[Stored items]
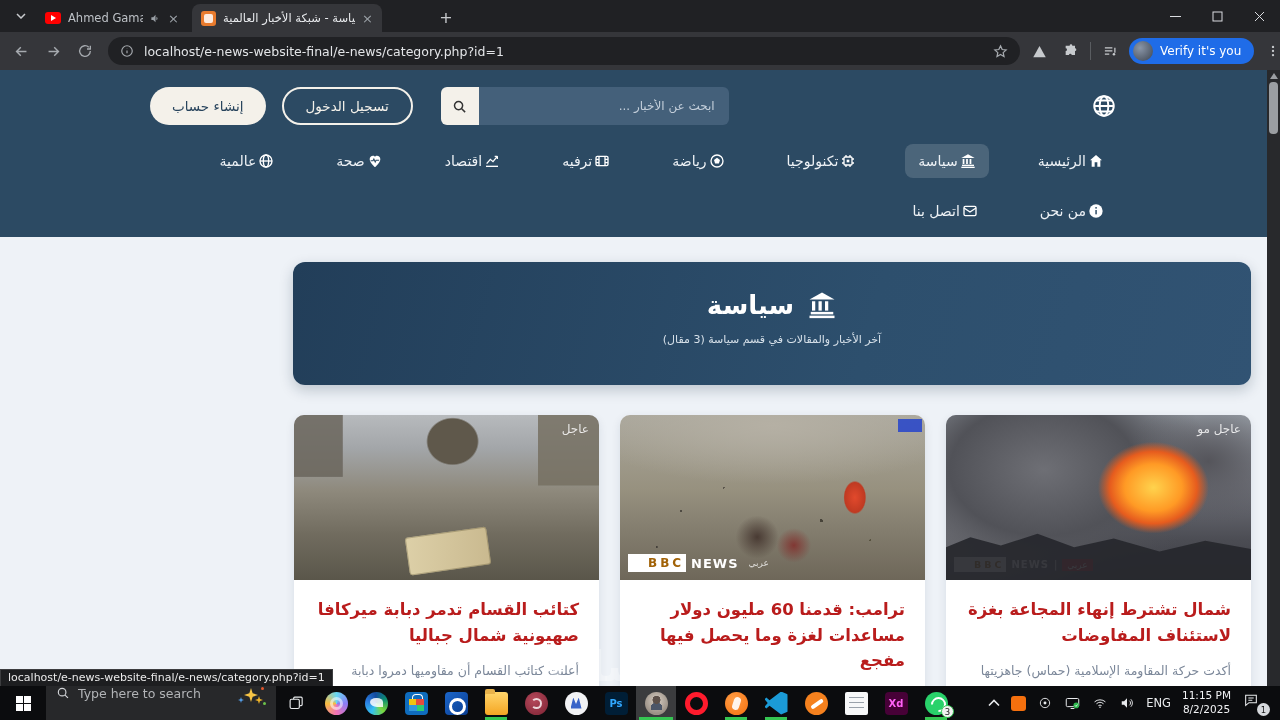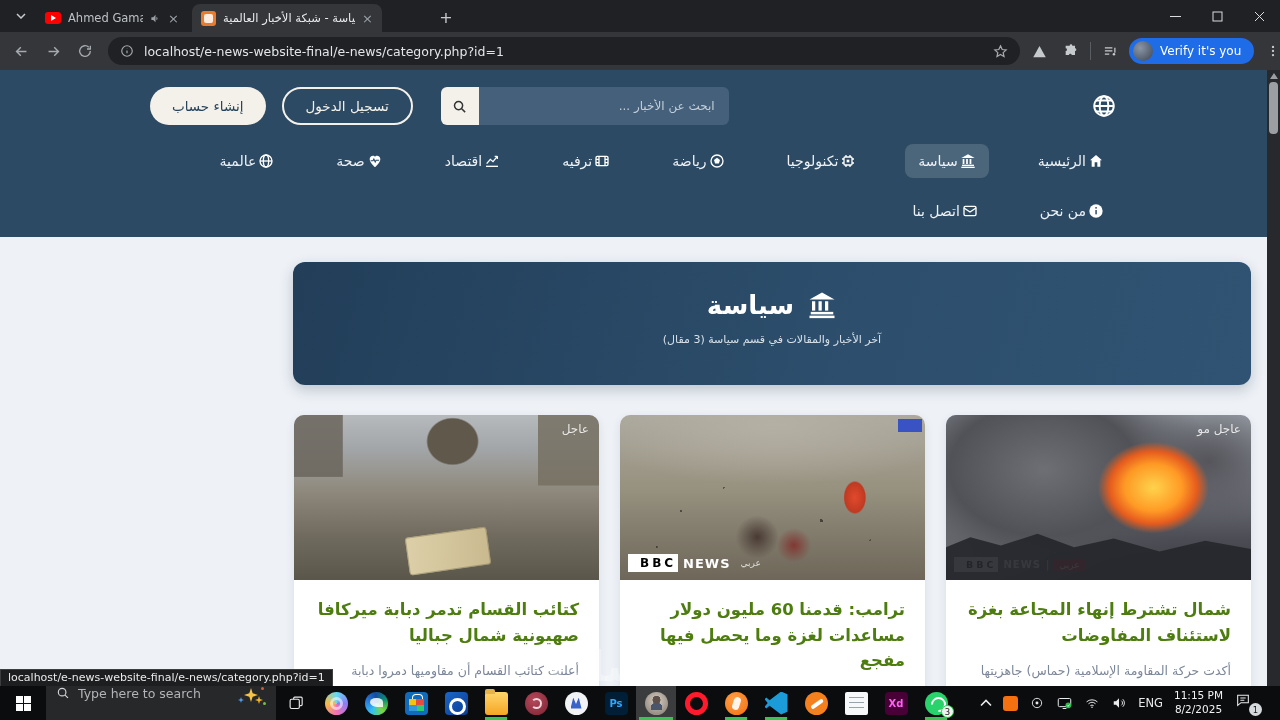--- a/index.html
+++ b/index.html
@@ -82,7 +82,7 @@
   .img-overlay { position:absolute; top:7px; right:10px; color:rgba(255,255,255,.82); font-size:12px; direction:rtl; }
   .mini-chip { position:absolute; top:4px; right:3px; width:24px; height:13px; background:#2c49c9; opacity:.9; }
   .bbc { position:absolute; left:8px; bottom:8px; display:flex; align-items:center; gap:5px; }
-  .bbc-box { background:#fff; color:#000000; font-weight:bold; font-size:9.5px; letter-spacing:3px; padding:2px 2px 2px 12px; }
+  .bbc-box { background:#fff; color:#a16207; font-weight:bold; font-size:9.5px; letter-spacing:3px; padding:2px 2px 2px 20px; }
   .bbc-news { color:#fff; font-size:10px; font-weight:bold; letter-spacing:1px; }
   .bbc-sep { color:#fff; font-size:10px; }
   .bbc-lang { background:#b92025; color:#fff; font-size:9px; padding:1px 5px; }

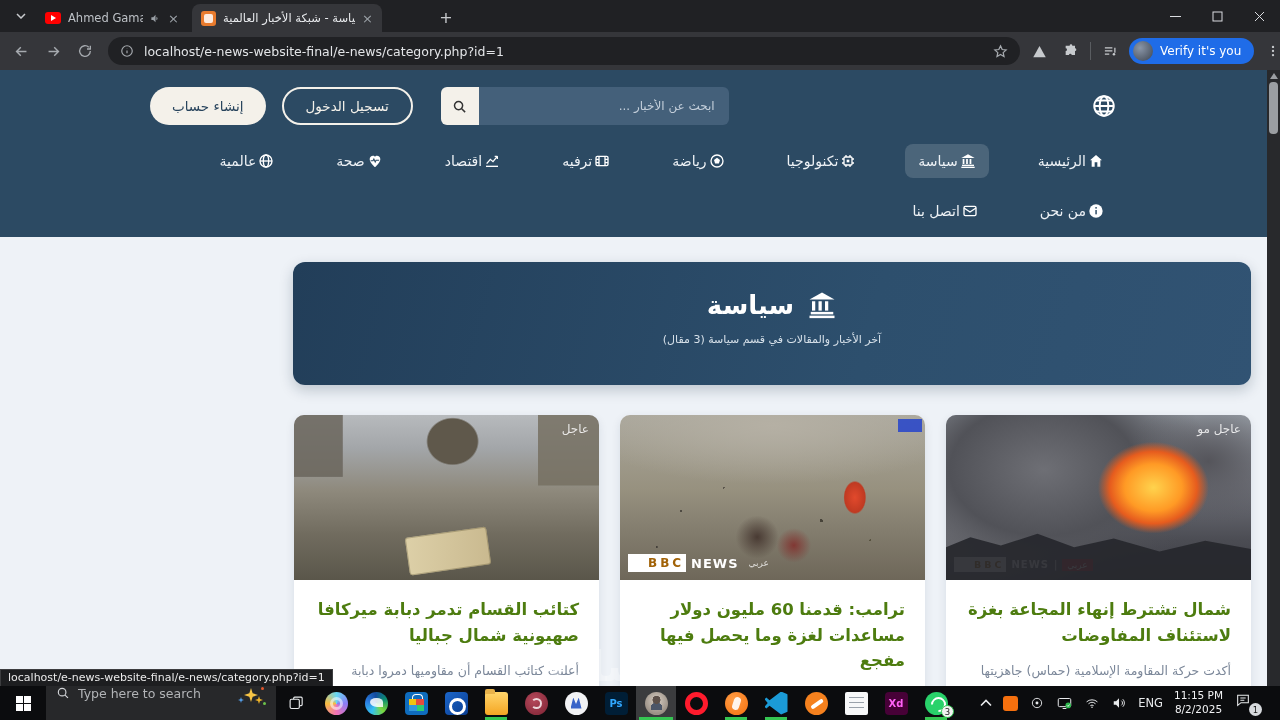--- a/index.html
+++ b/index.html
@@ -90,7 +90,7 @@
   .bbc.big .bbc-box { font-size:12px; } .bbc.big .bbc-news { font-size:13px; }
 
   .card-body { padding:17px 20px 10px; }
-  .card-title { color:#4d7c0f; font-size:16.5px; font-weight:bold; line-height:1.55; margin-bottom:12px; }
+  .card-title { color:#b91c1c; font-size:16.5px; font-weight:bold; line-height:1.55; margin-bottom:12px; }
   .card-excerpt { color:#7b8799; font-size:12.5px; line-height:1.75; }
 
   

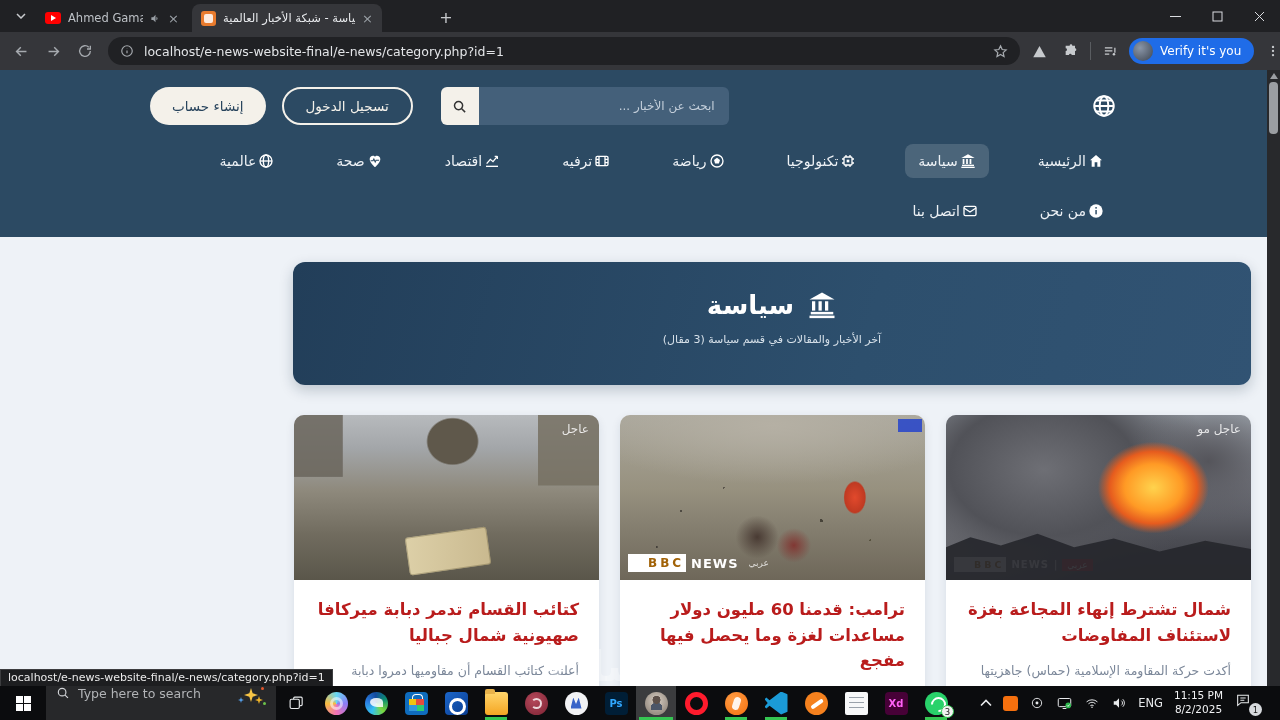--- a/index.html
+++ b/index.html
@@ -209,7 +209,7 @@
   .wa-badge { position:absolute; right:2px; bottom:2px; width:13px; height:13px; border-radius:50%;
               background:#f1f1f1; border:1.5px solid #35c552; color:#222; font-size:8.5px;
               display:flex; align-items:center; justify-content:center; }
-  .tray { margin-left:auto; display:flex; align-items:center; gap:11px; padding-right:20px; color:#e8eaec; }
+  .tray { margin-left:auto; display:flex; align-items:center; gap:11px; padding-right:12px; color:#e8eaec; }
   .tray-ic { display:flex; align-items:center; justify-content:center; }
   .tray-xampp { width:15px; height:15px; border-radius:3px; background:#f5700e; }
   .clock { text-align:center; font-size:10.5px; line-height:1.3; color:#f2f3f5; }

## What you need to do
Print, word for word, every entry shown above; the pictures stay out.

## Exercise output
--- a/index.html
+++ b/index.html
@@ -82,7 +82,7 @@
   .img-overlay { position:absolute; top:7px; right:10px; color:rgba(255,255,255,.82); font-size:12px; direction:rtl; }
   .mini-chip { position:absolute; top:4px; right:3px; width:24px; height:13px; background:#2c49c9; opacity:.9; }
   .bbc { position:absolute; left:8px; bottom:8px; display:flex; align-items:center; gap:5px; }
-  .bbc-box { background:#fff; color:#000000; font-weight:bold; font-size:9.5px; letter-spacing:3px; padding:2px 2px 2px 12px; }
+  .bbc-box { background:#fff; color:#a16207; font-weight:bold; font-size:9.5px; letter-spacing:3px; padding:2px 2px 2px 20px; }
   .bbc-news { color:#fff; font-size:10px; font-weight:bold; letter-spacing:1px; }
   .bbc-sep { color:#fff; font-size:10px; }
   .bbc-lang { background:#b92025; color:#fff; font-size:9px; padding:1px 5px; }

--- a/index.html
+++ b/index.html
@@ -90,7 +90,7 @@
   .bbc.big .bbc-box { font-size:12px; } .bbc.big .bbc-news { font-size:13px; }
 
   .card-body { padding:17px 20px 10px; }
-  .card-title { color:#4d7c0f; font-size:16.5px; font-weight:bold; line-height:1.55; margin-bottom:12px; }
+  .card-title { color:#b91c1c; font-size:16.5px; font-weight:bold; line-height:1.55; margin-bottom:12px; }
   .card-excerpt { color:#7b8799; font-size:12.5px; line-height:1.75; }
 
   

--- a/index.html
+++ b/index.html
@@ -209,7 +209,7 @@
   .wa-badge { position:absolute; right:2px; bottom:2px; width:13px; height:13px; border-radius:50%;
               background:#f1f1f1; border:1.5px solid #35c552; color:#222; font-size:8.5px;
               display:flex; align-items:center; justify-content:center; }
-  .tray { margin-left:auto; display:flex; align-items:center; gap:11px; padding-right:20px; color:#e8eaec; }
+  .tray { margin-left:auto; display:flex; align-items:center; gap:11px; padding-right:12px; color:#e8eaec; }
   .tray-ic { display:flex; align-items:center; justify-content:center; }
   .tray-xampp { width:15px; height:15px; border-radius:3px; background:#f5700e; }
   .clock { text-align:center; font-size:10.5px; line-height:1.3; color:#f2f3f5; }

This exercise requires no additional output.